DIRECTIONS:
Reproduce the whole of the data exactly.

[Collected data entries]
____

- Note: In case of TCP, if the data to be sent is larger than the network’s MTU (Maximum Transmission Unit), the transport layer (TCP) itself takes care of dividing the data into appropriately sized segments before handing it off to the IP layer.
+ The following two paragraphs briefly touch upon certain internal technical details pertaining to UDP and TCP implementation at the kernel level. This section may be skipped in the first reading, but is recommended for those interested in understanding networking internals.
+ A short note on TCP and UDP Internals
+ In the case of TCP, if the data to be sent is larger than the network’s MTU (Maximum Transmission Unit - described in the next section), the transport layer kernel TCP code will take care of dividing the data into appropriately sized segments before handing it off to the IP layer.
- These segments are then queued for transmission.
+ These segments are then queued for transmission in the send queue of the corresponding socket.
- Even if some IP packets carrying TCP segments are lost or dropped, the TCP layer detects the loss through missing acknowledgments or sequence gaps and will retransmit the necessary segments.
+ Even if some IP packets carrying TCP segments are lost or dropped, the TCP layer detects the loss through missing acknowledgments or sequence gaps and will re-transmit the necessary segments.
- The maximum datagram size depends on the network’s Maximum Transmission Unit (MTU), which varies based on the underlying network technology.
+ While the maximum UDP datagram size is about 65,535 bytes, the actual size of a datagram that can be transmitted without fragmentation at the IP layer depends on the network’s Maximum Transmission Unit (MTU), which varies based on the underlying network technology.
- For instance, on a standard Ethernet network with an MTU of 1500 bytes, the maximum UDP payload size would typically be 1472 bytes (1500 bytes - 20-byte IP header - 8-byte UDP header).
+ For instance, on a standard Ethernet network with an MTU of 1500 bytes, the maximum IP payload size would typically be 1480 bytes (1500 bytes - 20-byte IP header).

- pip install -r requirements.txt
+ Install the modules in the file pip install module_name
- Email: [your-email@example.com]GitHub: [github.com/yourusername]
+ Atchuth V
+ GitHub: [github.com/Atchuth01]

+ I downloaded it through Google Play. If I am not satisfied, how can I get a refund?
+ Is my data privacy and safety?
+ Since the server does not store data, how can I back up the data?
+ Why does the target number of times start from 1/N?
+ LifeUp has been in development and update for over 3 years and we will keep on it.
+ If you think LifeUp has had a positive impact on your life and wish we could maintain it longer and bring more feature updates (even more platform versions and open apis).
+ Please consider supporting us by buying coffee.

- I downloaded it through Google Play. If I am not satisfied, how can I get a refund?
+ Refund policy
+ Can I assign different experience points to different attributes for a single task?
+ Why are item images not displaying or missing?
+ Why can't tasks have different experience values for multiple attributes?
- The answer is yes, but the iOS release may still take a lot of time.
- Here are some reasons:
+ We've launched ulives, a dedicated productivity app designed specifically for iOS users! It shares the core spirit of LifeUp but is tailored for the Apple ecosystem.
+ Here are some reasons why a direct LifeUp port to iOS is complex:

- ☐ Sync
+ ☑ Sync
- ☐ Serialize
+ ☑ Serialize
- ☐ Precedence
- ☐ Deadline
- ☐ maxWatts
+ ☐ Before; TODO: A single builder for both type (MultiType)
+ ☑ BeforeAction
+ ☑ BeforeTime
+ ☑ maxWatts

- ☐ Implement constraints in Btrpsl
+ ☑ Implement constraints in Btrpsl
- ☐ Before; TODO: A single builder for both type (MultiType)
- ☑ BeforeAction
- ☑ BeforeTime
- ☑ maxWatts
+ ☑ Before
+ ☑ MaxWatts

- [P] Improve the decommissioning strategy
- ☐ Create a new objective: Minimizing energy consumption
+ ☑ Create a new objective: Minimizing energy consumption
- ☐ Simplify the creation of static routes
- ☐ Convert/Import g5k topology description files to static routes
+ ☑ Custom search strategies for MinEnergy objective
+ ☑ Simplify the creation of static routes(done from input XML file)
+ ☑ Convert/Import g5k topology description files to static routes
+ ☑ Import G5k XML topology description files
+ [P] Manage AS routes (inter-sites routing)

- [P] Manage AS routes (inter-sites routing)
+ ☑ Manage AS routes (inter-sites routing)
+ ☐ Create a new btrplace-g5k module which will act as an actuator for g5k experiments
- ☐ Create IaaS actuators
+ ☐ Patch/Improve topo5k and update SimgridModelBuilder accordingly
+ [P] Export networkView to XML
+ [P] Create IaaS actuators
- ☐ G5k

____

WRITTEN RESPONSE:
- Note: In case of TCP, if the data to be sent is larger than the network’s MTU (Maximum Transmission Unit), the transport layer (TCP) itself takes care of dividing the data into appropriately sized segments before handing it off to the IP layer.
+ The following two paragraphs briefly touch upon certain internal technical details pertaining to UDP and TCP implementation at the kernel level. This section may be skipped in the first reading, but is recommended for those interested in understanding networking internals.
+ A short note on TCP and UDP Internals
+ In the case of TCP, if the data to be sent is larger than the network’s MTU (Maximum Transmission Unit - described in the next section), the transport layer kernel TCP code will take care of dividing the data into appropriately sized segments before handing it off to the IP layer.
- These segments are then queued for transmission.
+ These segments are then queued for transmission in the send queue of the corresponding socket.
- Even if some IP packets carrying TCP segments are lost or dropped, the TCP layer detects the loss through missing acknowledgments or sequence gaps and will retransmit the necessary segments.
+ Even if some IP packets carrying TCP segments are lost or dropped, the TCP layer detects the loss through missing acknowledgments or sequence gaps and will re-transmit the necessary segments.
- The maximum datagram size depends on the network’s Maximum Transmission Unit (MTU), which varies based on the underlying network technology.
+ While the maximum UDP datagram size is about 65,535 bytes, the actual size of a datagram that can be transmitted without fragmentation at the IP layer depends on the network’s Maximum Transmission Unit (MTU), which varies based on the underlying network technology.
- For instance, on a standard Ethernet network with an MTU of 1500 bytes, the maximum UDP payload size would typically be 1472 bytes (1500 bytes - 20-byte IP header - 8-byte UDP header).
+ For instance, on a standard Ethernet network with an MTU of 1500 bytes, the maximum IP payload size would typically be 1480 bytes (1500 bytes - 20-byte IP header).

- pip install -r requirements.txt
+ Install the modules in the file pip install module_name
- Email: [your-email@example.com]GitHub: [github.com/yourusername]
+ Atchuth V
+ GitHub: [github.com/Atchuth01]

+ I downloaded it through Google Play. If I am not satisfied, how can I get a refund?
+ Is my data privacy and safety?
+ Since the server does not store data, how can I back up the data?
+ Why does the target number of times start from 1/N?
+ LifeUp has been in development and update for over 3 years and we will keep on it.
+ If you think LifeUp has had a positive impact on your life and wish we could maintain it longer and bring more feature updates (even more platform versions and open apis).
+ Please consider supporting us by buying coffee.

- I downloaded it through Google Play. If I am not satisfied, how can I get a refund?
+ Refund policy
+ Can I assign different experience points to different attributes for a single task?
+ Why are item images not displaying or missing?
+ Why can't tasks have different experience values for multiple attributes?
- The answer is yes, but the iOS release may still take a lot of time.
- Here are some reasons:
+ We've launched ulives, a dedicated productivity app designed specifically for iOS users! It shares the core spirit of LifeUp but is tailored for the Apple ecosystem.
+ Here are some reasons why a direct LifeUp port to iOS is complex:

- ☐ Sync
+ ☑ Sync
- ☐ Serialize
+ ☑ Serialize
- ☐ Precedence
- ☐ Deadline
- ☐ maxWatts
+ ☐ Before; TODO: A single builder for both type (MultiType)
+ ☑ BeforeAction
+ ☑ BeforeTime
+ ☑ maxWatts

- ☐ Implement constraints in Btrpsl
+ ☑ Implement constraints in Btrpsl
- ☐ Before; TODO: A single builder for both type (MultiType)
- ☑ BeforeAction
- ☑ BeforeTime
- ☑ maxWatts
+ ☑ Before
+ ☑ MaxWatts

- [P] Improve the decommissioning strategy
- ☐ Create a new objective: Minimizing energy consumption
+ ☑ Create a new objective: Minimizing energy consumption
- ☐ Simplify the creation of static routes
- ☐ Convert/Import g5k topology description files to static routes
+ ☑ Custom search strategies for MinEnergy objective
+ ☑ Simplify the creation of static routes(done from input XML file)
+ ☑ Convert/Import g5k topology description files to static routes
+ ☑ Import G5k XML topology description files
+ [P] Manage AS routes (inter-sites routing)

- [P] Manage AS routes (inter-sites routing)
+ ☑ Manage AS routes (inter-sites routing)
+ ☐ Create a new btrplace-g5k module which will act as an actuator for g5k experiments
- ☐ Create IaaS actuators
+ ☐ Patch/Improve topo5k and update SimgridModelBuilder accordingly
+ [P] Export networkView to XML
+ [P] Create IaaS actuators
- ☐ G5k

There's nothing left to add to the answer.